Methods We conducted a cohort study of US counties to examine the association of Gini Index (ranging from 0 [perfect income equality] to 1.0 [perfect income inequality]) separately measured in 1990 and 2000 with all-race/ethnicity and race/ethnicity-specific firearm homicide rates in 2005–2015. Generalised linear mixed models with Poisson distribution including a random intercept for state provided IRRs and 95% CIs. Bayesian Poisson-lognormal hierarchical modelling with integrated nested Laplace approximations was used in exploratory spatial analyses. Models accounted for county-level age, sex and race/ethnicity composition, crime rate, deprivation, social capital, urbanicity, and firearm ownership.

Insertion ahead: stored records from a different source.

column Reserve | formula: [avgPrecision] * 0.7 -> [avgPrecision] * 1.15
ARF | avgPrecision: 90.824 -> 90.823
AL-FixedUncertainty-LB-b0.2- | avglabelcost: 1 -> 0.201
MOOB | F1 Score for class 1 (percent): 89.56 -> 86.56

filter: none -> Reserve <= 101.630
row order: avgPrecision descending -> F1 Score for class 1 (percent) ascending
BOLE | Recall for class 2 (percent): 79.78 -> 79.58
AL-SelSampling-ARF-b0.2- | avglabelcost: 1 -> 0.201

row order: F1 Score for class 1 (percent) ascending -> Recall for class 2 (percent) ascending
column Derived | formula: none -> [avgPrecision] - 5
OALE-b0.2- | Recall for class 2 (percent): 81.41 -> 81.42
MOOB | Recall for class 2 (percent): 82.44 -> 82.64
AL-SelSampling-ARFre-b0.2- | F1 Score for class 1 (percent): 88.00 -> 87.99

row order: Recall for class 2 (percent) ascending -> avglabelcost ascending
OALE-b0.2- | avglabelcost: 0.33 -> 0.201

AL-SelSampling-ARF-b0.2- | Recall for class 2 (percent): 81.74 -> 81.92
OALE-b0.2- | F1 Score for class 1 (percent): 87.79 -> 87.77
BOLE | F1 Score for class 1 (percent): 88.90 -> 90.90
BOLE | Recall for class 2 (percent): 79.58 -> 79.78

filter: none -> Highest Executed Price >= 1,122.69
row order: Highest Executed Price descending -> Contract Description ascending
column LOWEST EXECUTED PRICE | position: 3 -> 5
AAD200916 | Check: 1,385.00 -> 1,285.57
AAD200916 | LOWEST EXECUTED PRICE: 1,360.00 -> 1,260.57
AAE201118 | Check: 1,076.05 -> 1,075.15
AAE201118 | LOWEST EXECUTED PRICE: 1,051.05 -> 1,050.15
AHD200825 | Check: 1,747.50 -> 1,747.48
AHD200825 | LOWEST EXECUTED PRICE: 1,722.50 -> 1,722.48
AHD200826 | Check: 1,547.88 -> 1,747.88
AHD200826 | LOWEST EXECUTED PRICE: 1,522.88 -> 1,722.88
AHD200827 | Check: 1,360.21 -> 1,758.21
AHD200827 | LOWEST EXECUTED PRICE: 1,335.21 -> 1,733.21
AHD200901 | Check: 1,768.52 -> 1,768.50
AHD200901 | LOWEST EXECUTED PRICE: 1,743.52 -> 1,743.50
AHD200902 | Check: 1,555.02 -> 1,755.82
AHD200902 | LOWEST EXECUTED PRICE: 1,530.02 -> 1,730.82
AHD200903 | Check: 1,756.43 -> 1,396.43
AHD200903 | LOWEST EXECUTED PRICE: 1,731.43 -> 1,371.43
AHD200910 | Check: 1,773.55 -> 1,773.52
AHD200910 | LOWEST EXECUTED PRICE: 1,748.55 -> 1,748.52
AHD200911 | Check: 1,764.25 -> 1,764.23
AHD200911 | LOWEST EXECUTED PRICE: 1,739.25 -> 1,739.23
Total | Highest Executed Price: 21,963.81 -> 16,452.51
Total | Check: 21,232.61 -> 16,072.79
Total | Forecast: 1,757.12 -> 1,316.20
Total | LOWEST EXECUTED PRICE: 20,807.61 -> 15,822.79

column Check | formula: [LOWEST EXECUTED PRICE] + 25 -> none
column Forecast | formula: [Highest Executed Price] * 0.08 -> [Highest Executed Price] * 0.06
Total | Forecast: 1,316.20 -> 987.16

Findings The Gini Index was associated with firearm homicide rates among all races/ethnicities. After accounting for contextual determinants of firearm homicide, the association persisted among African–Americans. In this group, a 1 SD greater Gini Index in 1990 (IRR=1.09; 95% CI 1.02 to 1.16) and 2000 (IRR=1.09; 95% CI 1.01 to 1.17) was associated with greater firearm homicide rates in 2005–2015. Exploratory spatial analyses did not materially change the results.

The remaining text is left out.